Teddy aceptó el consejo del médico y le hizo repetidas invitaciones a Emmeline. Pero ella no aceptó. No podía. Estaba muy ocupada.

—No lo entiendo —comentó Teddy a Deborah una noche después de la cena—. ¿Cómo puede ignorar a su propia hermana, después de todo lo que Hannah ha hecho por ella?

—Yo en tu lugar no me preocuparía —aconsejó Deborah—. Por lo que he oído, es mejor que esté lejos. Dicen que se ha convertido en una persona vulgar. Es la última en irse de todas las fiestas y a menudo en compañía de gente poco recomendable.

Era cierto: Emmeline estaba inmersa en la vertiginosa vida social de Londres. Se había convertido en el alma de las fiestas, interviniendo como actriz en películas de amor y terror; encajaba perfectamente en el papel de mujer fatal.

Los miembros de la alta sociedad murmuraban que era una pena que Hannah no pudiera recuperarse. Que era extraño que lo sucedido la hubiera dañado más profundamente que a su hermana. Después de todo, era Emmeline la que se exhibía con ese hombre.

No obstante, para Emmeline no fue fácil afrontar la realidad, simplemente lo hizo a su manera. Reía histéricamente y bebía desaforadamente. Cuando su coche se estrelló contra un árbol en Preston's Gorge, circularon rumores de que la policía había encontrado una botella de brandy en el asiento del acompañante. Teddy trató de acallar los comentarios. Si había algo que el dinero podía comprar en aquella época era precisamente a la policía. Tal vez sea así todavía, no lo sé.

No se lo dijeron inmediatamente a Hannah. Deborah consideró que era muy arriesgado y Teddy estuvo de acuerdo, faltaba poco para el nacimiento del bebé. Convocaron a los representantes legales para que prestaran declaración en nombre de Teddy y Hannah.

La noche posterior al accidente, Teddy bajó al sótano. Parecía fuera de lugar en la salita de los sirvientes, como un actor que está en un plató equivocado. Era tan alto que tenía que agachar la cabeza para no chocar con la viga del techo que estaba sobre el último escalón.

—Señor Luxton —exclamó el señor Hamilton—, no le esperábamos…

Su voz se fue apagando, recuperando la compostura: nos miró, aplaudió suavemente, alzó los brazos y, como si dirigiera una orquesta interpretando algo alegre, nos puso en movimiento. Logró que nos alineáramos y permaneciéramos de pie con las manos a la espalda, esperando que el amo hablara.

Lo que dijo fue simple: Emmeline había sido víctima de un desgraciado accidente automovilístico en el que había perdido la vida. Myra aferró mi mano. La señora Townsend chilló y se dejó caer en la silla, con una mano en el pecho.

—La pobrecita niña —lamentó, temblando.

—Ha sido una terrible conmoción para todos nosotros, señora Townsend —prosiguió Teddy mirando a los sirvientes uno por uno—. No obstante, debo pedirles algo.

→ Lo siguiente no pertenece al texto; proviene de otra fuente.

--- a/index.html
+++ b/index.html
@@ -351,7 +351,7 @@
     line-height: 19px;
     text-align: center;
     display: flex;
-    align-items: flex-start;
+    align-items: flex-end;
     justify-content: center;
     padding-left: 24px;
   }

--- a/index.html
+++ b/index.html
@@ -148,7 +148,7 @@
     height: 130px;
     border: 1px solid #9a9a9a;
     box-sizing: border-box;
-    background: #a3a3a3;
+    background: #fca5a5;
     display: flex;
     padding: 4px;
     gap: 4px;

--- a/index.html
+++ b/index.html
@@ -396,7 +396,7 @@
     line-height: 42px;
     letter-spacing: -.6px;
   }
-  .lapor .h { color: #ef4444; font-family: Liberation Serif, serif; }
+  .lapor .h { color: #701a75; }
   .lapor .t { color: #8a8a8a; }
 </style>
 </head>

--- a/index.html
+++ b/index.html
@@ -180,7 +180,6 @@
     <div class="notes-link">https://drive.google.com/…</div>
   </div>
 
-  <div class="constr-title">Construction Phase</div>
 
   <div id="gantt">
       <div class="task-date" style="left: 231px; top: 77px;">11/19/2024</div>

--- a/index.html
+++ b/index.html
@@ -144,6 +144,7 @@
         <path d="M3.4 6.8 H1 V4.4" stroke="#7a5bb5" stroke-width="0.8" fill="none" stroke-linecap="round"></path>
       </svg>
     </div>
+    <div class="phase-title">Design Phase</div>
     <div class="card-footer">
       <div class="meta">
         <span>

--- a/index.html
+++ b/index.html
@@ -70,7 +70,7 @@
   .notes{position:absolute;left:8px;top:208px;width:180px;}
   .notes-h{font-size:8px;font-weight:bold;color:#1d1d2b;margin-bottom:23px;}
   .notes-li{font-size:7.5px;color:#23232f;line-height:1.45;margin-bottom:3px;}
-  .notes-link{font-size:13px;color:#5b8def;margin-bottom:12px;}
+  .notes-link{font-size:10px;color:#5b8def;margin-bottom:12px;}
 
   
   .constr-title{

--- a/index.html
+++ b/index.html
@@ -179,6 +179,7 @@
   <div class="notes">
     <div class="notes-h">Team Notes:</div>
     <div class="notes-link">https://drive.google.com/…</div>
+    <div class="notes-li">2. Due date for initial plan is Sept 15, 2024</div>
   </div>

—Si me permite hablar en nombre de todos —intervino el señor Hamilton con el rostro ceniciento—, nos reconfortaría poder brindar nuestra ayuda en lo que sea necesario en estos terribles momentos.

—Gracias, señor Hamilton —señaló Teddy asintiendo con gesto grave—. Como ustedes saben, la señora Luxton ha sufrido terriblemente desde el episodio del lago. Creo que sería una deferencia hacia ella que, por ahora, no pongamos en su conocimiento esta tragedia. La alteraría aún más. No se lo diremos hasta que dé a luz. Cuento con ustedes.